Tuesday, October 28, 2003


   Tory's been thinking again, this can't be good
In art we've started talking about our self-portraits, and somehw it's started me thinking about how I used to be. I look back on my life and realize how much of a loser, whiner, and crybaby I was in my early years. Like a tortured artist. I remember the time I made a fuss and I ended up running around the classroom in my underwear (1st grade), and the time I wet my pants in art horizons (2nd grade?). I also remember how much I liked to make things, stories, anything. I liked to draw, I liked to make up little scenes with my toys, I liked to work with clay and modeling. I also remember how when I found something I liked, I dove headirst into it, and acted obsessed. Some of these things haven't changed; I draw and obsess over what I like (anime, Pocky, my boyfriend, things like that). I'm also still a bit emotionally unstable. I lose my temper and break down crying a lot. (I wasn't going to mention this, but I also still have that lazy streak that makes me procrastinate until the last possible moment, i.e. often lunshtime on the day it's due, etc.)
But I've grown up so much. I was totally unsocial and shy before, and now I'm not afraid to say hi and make friends. Even at the beginning of the summer I was very self-conscious and worried about what others thought of me all the time. Now, after meeting people online who are a lot like me or don't judge by weirdness, I feel so much more confident and crazy. It's like I fell into another world where I'm suddenly accepted, and meeting people like you is something I never thought could happen to me. Now I'm closer to all my friends, and I'm learning to cope with troubling emotions.
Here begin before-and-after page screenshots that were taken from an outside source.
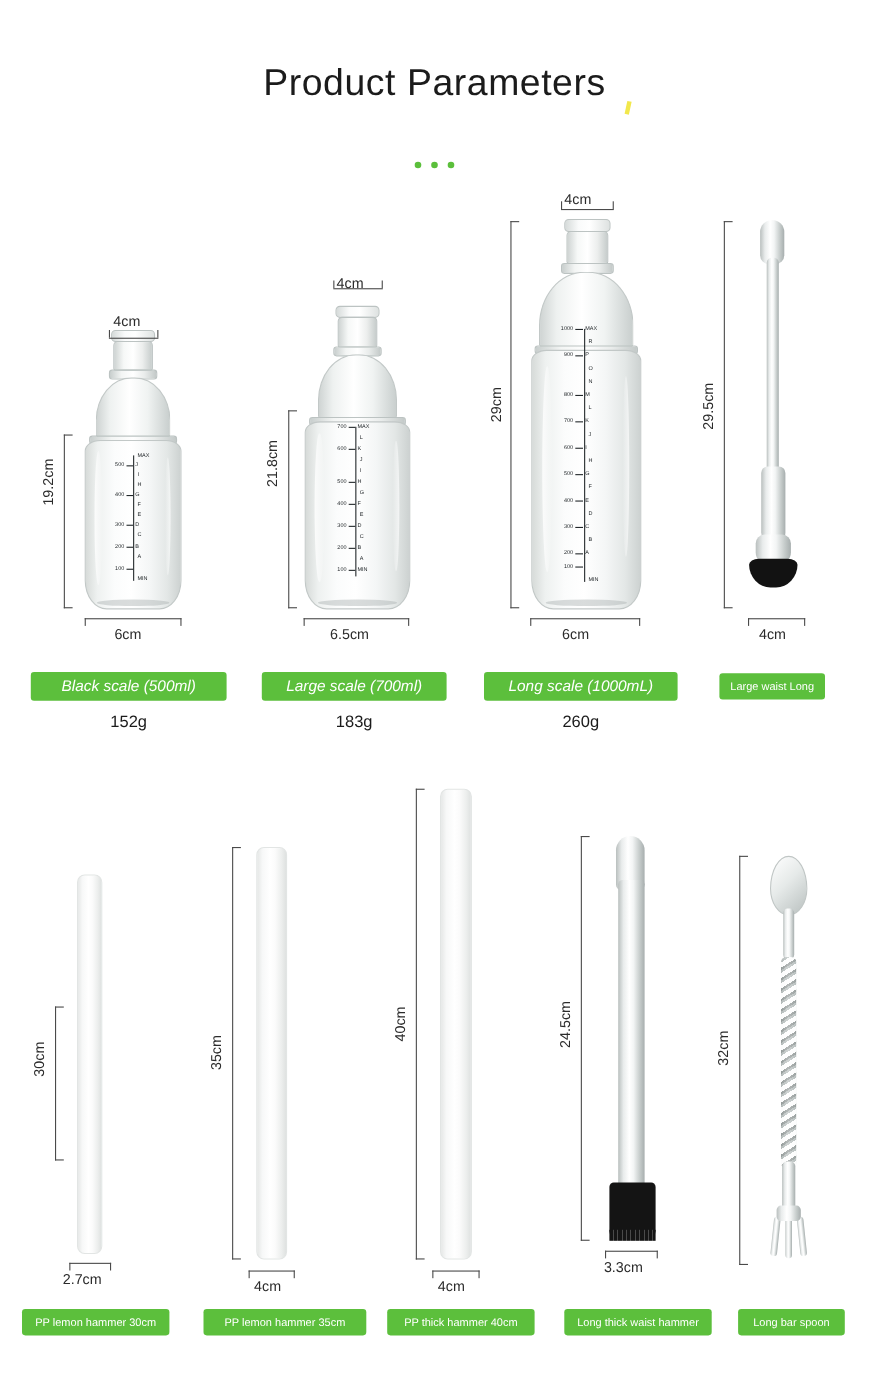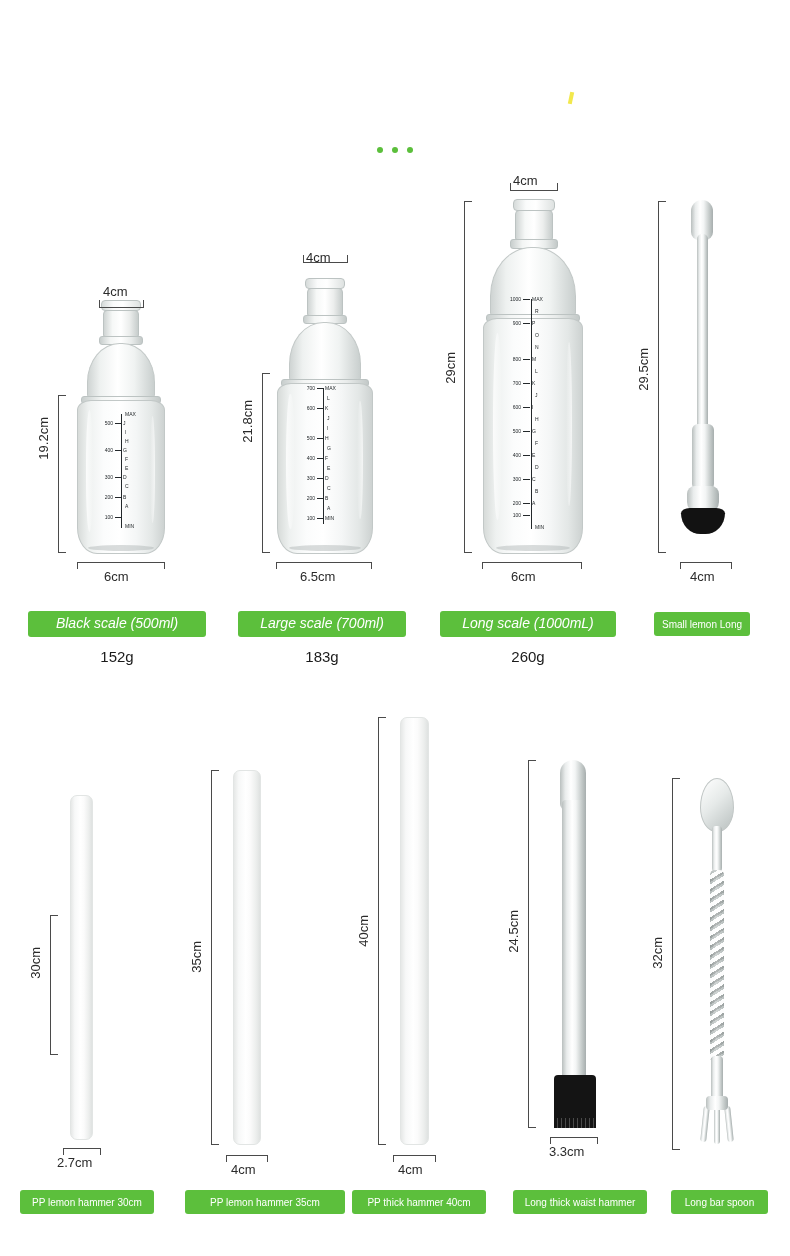--- a/index.html
+++ b/index.html
@@ -218,20 +218,21 @@
   }
 
   
   .sec2 { position: absolute; top: 700px; left: 0; width: 790px; height: 556px; }
 </style>
 </head>
 <body>
 
 <div id="page">
 
+  <div class="page-title">Product Parameters</div>
   <div class="title-accent"></div>
   <div class="dots">
     <i></i>
     <i></i>
     <i></i>
   </div>
 
   <div class="shaker" style="left:73px; top:300px; width:96px; height:254px;">
     <div class="shk-cap-top" style="left:28px; top:0; width:40px; height:11px;"></div>
     <div class="shk-cap" style="left:30px; top:10px; width:36px; height:27px;"></div>
@@ -541,21 +542,21 @@
       <div class="tickT"></div>
       <div class="tickB"></div>
   </div>
   <div class="dim-label vertical abs" style="left:636px; top:348px;">29.5cm</div>
   <div class="caliper-h" style="left:680px; top:562px; width:52px;">
     <div class="bar"></div>
       <div class="tickL"></div>
       <div class="tickR"></div>
   </div>
   <div class="dim-label abs" style="left:690px; top:569px;">4cm</div>
-  <div class="badge small" style="left:654px; top:612px; width:96px;">Small lemon Long</div>
+  <div class="badge small" style="left:654px; top:612px; width:96px;">Large waist Long</div>
 
   <div class="sec2">
 
     <div class="pp-stick" style="left:70px; top:95px; width:23px; height:345px;"></div>
     <div class="caliper-v" style="left:50px; top:215px; height:140px;">
       <div class="bar"></div>
         <div class="tickT"></div>
         <div class="tickB"></div>
     </div>
     <div class="dim-label vertical abs" style="left:28px; top:247px;">30cm</div>
@@ -573,21 +574,21 @@
         <div class="tickT"></div>
         <div class="tickB"></div>
     </div>
     <div class="dim-label vertical abs" style="left:189px; top:241px;">35cm</div>
     <div class="caliper-h" style="left:226px; top:455px; width:42px;">
       <div class="bar"></div>
         <div class="tickL"></div>
         <div class="tickR"></div>
     </div>
     <div class="dim-label abs" style="left:231px; top:462px;">4cm</div>
-    <div class="badge small" style="left:185px; top:490px; width:160px;">PP lemon hammer 35cm</div>
+    <div class="badge small" style="left:185px; top:490px; width:148px;">PP lemon hammer 35cm</div>
 
     <div class="pp-stick" style="left:400px; top:17px; width:29px; height:428px;"></div>
     <div class="caliper-v" style="left:378px; top:17px; height:428px;">
       <div class="bar"></div>
         <div class="tickT"></div>
         <div class="tickB"></div>
     </div>
     <div class="dim-label vertical abs" style="left:356px; top:215px;">40cm</div>
     <div class="caliper-h" style="left:393px; top:455px; width:43px;">
       <div class="bar"></div>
It's all thanks to you, so feel proud. If there was some way to thank you, I would do it. ...Wait...
POCKY FOR EVERYONE! *whips out dozens of boxes of Pocky and tosses them everywhere*
Hey, it works for everyone else, why shouldn't I try it?
(I've been feeling very sentimental today as I have been amazingly awake enough to sort out my thoughts. In case you were wondering about the friendship stuff and all, y'know. I also think you're all past-due for a thank-you for supporting me in little ways, so don't just think I'm turning into Anzu with her rants. I promise it won't happen again.)